Sharing some notes as I go through this paper:
: A Computational High-Throughput Study Lorenzo A. Mariano, Vu Ha Anh Nguyen, Valerio Briganti, and Alessandro Lunghi Journal of the American Chemical Society 2024 146 (49), 34158-34166 DOI: 10.1021/jacs.4c14076
This paper came up as I was researching whether to go after MAE or coercivity as a next prediction/screening model.
MAE was the answer as it's intrinsic to the material and upstream of coercivity anyways. This paper shows that it's fundamental to predicting coercivity, so it'll be good to have.
This paper makes their computed data available here (published September 6, 2024):
https://zenodo.org/records/13712318
I'm still looking into it but ideally we can clean it to get material structure (CIF) to MAE constants.

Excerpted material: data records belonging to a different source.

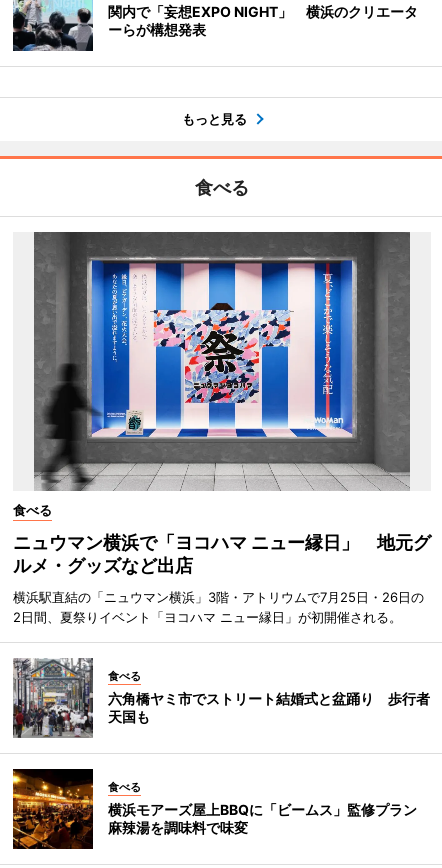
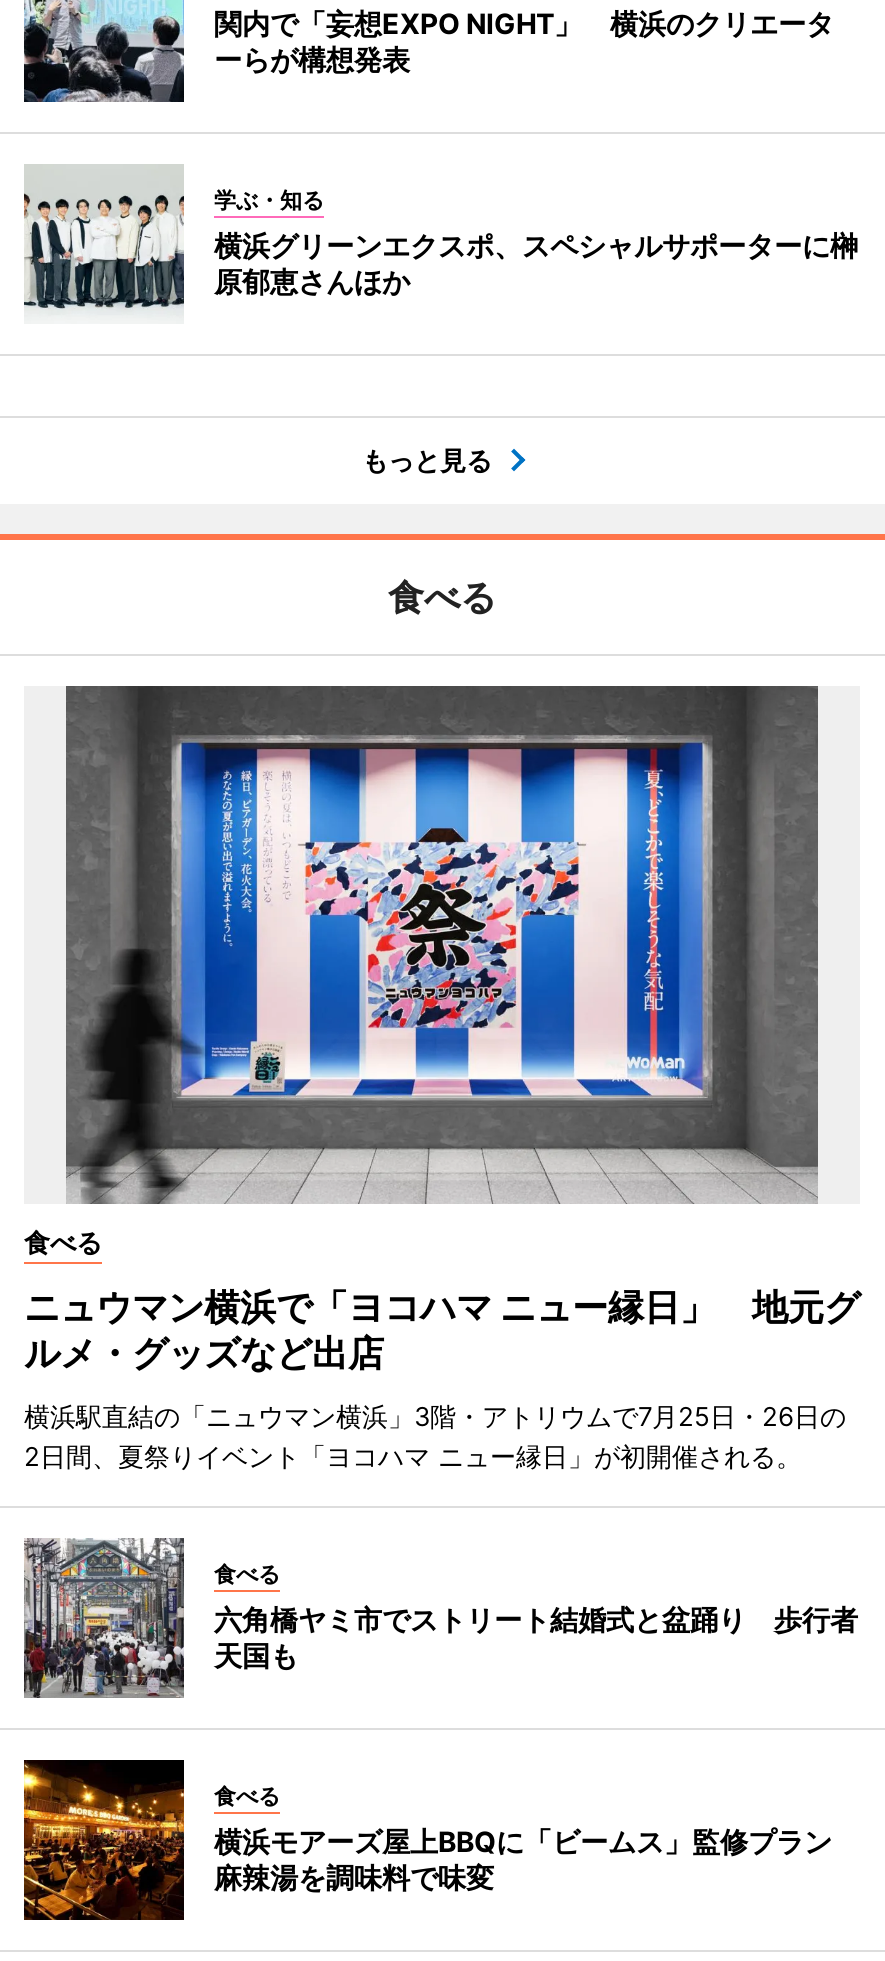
+ [image]
+ 学ぶ・知る
+ 横浜グリーンエクスポ、スペシャルサポーターに榊
+ 原郁恵さんほか
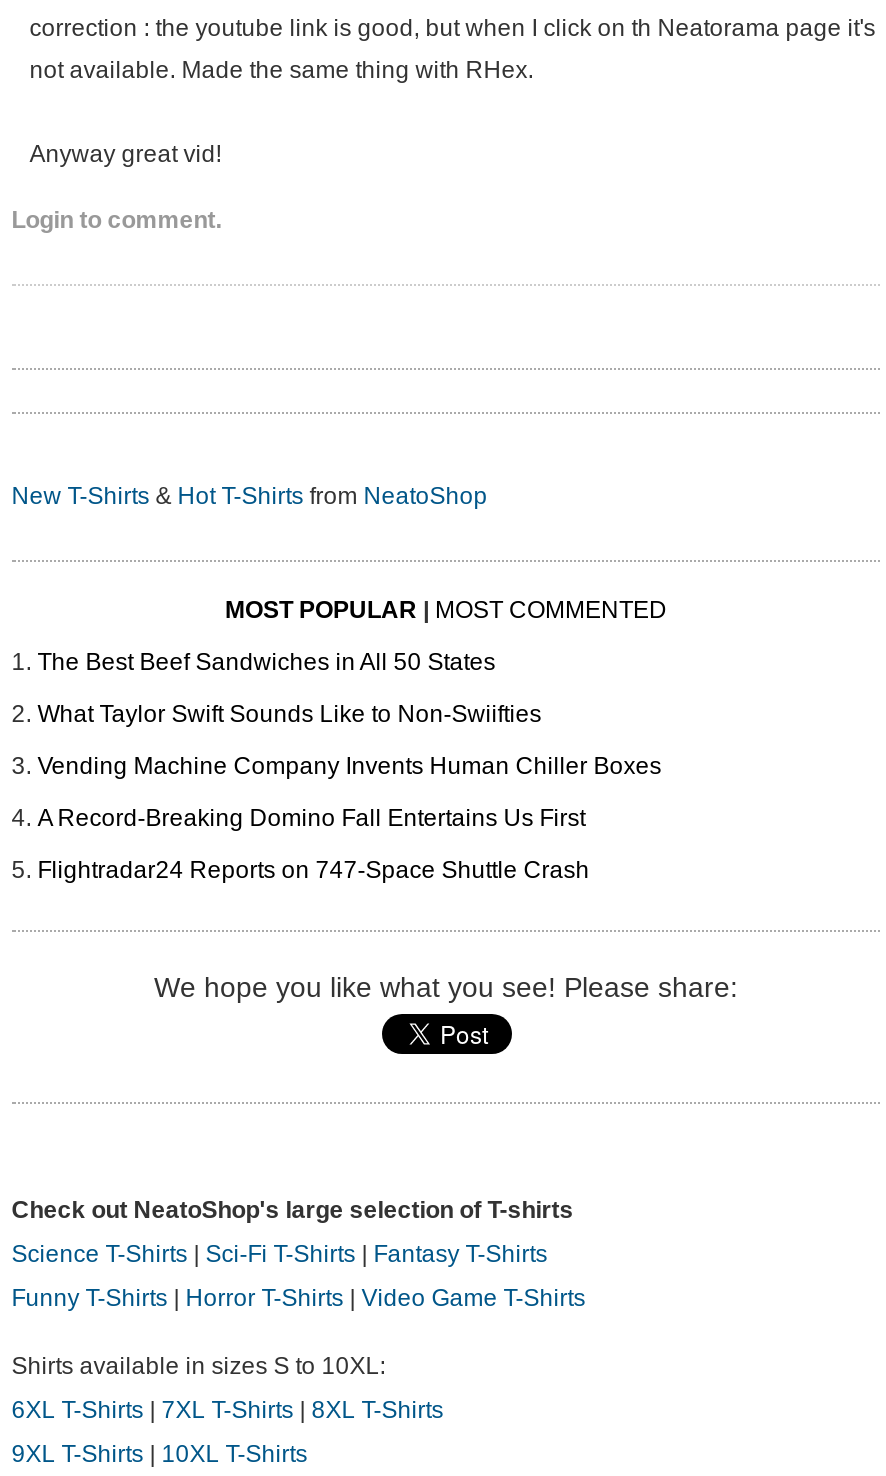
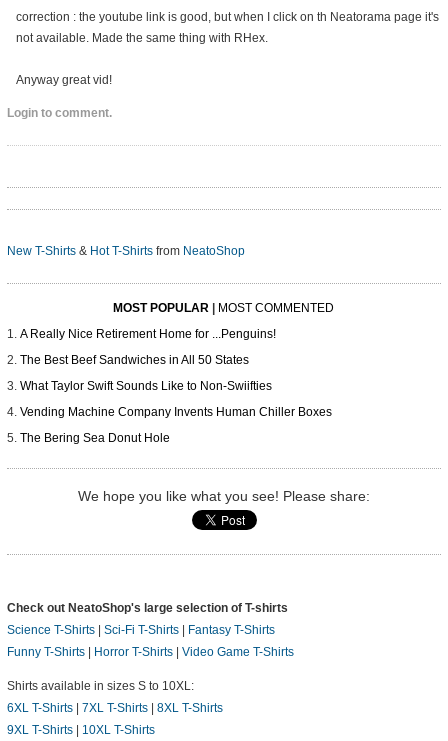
+ A Really Nice Retirement Home for ...Penguins!

moved down: The Best Beef Sandwiches in All 50 States | What Taylor Swift Sounds Like to Non-Swiifties | Vending Machine Company Invents Human Chiller Boxes

- A Record-Breaking Domino Fall Entertains Us First
- Flightradar24 Reports on 747-Space Shuttle Crash
+ The Bering Sea Donut Hole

Goal: Find cobalt molecules that keep their magnetic “north” and “south” better than today’s best single-molecule magnets.
What they did
Built a big digital library of 15,000-plus virtual cobalt complexes.
Optimized each one with quantum chemistry to measure its magnetic “lock-in” strength (the axial anisotropy D).
Big discovery: You don’t need fragile two-coordinate cobalt.
A simple rule works:
Put two strong, straight-line (“axial”) ligands very close to cobalt and keep all other bonds weaker or farther away.
This “pseudo-linear” setup lets the cobalt keep a big orbital moment → huge magnetic anisotropy.
Numbers that matter
Nearly 200 new designs beat |D| > 100 cm⁻¹, many in 4–5 coordination.
One record hit reached |D| ≈ 250 cm⁻¹—better than any cobalt magnet reported so far.
Why it matters
Chemists now have a clear design recipe that is easier to synthesize and more stable than ultra-low-coordination compounds.
All data are released as the COMPASS database, so anyone can train ML models or pick promising targets for the lab.
Bottom line: give cobalt a straight, two-bond “spine,” relax the side bonds, and you unlock record-size magnetic stickiness—opening new paths to strong molecular and bulk magnets.
2. Why iron is trickier than cobalt
Iron’s built-in “magnet locking” power (spin-orbit coupling) is only about one-third of cobalt’s.
So we need to help iron by:
Keeping the same two-bond line, and
Adding things that boost the effect—heavier neighbor atoms, stretched lattices, or extra strain.
3. Simple design rules for iron magnets
Short north-south bonds: Put atoms like N, B, Sb, or Ni directly above and below each iron atom.
Loose east-west bonds: Make the side bonds longer or weaker so they don’t cancel the effect.
Heavy helpers: Surround iron with a few heavier atoms (Ni, Sb, W, Pt) to amplify the locking power.
Built-in stretch: Use crystal structures that are naturally longer in one direction (tetragonal) or apply strain during processing.
4. Real-world crystal families that already follow these rules
Example material | Why it works | Status |
---|---|---|
Fe₁₆N₂ (“α″-phase”) | N sits on the two short axial sites; lattice is tall and skinny | Made in thin films; high magnet strength reported |
L1₀-FeNi (tetrataenite) | Alternating Fe and Ni layers give iron two Ni “caps” | Now producible in bulk with Cu-assisted casting |
Fe₃Sn₁-ySbᵧ | Swapping some Sn for heavier Sb stretches the lattice along one axis | Lab tests show strong anisotropy |
Fe₅SiB₂ / Fe₅PB₂ | B or P occupy the axial spots in Fe square pyramids | Cheap elements, high Curie temperature |
Strained Fe-Co films | Growing Fe-Co on a mismatched substrate stretches c-axis | Good for nano-layer magnets |
Bottom line:
Treat each iron atom like a tiny bar magnet: clamp it firmly from the top and bottom, leave its sides free, and give it a heavier buddy or a bit of stretch. Do that, and cheap, earth-abundant iron can inch closer to the performance of today’s rare-earth super-magnets.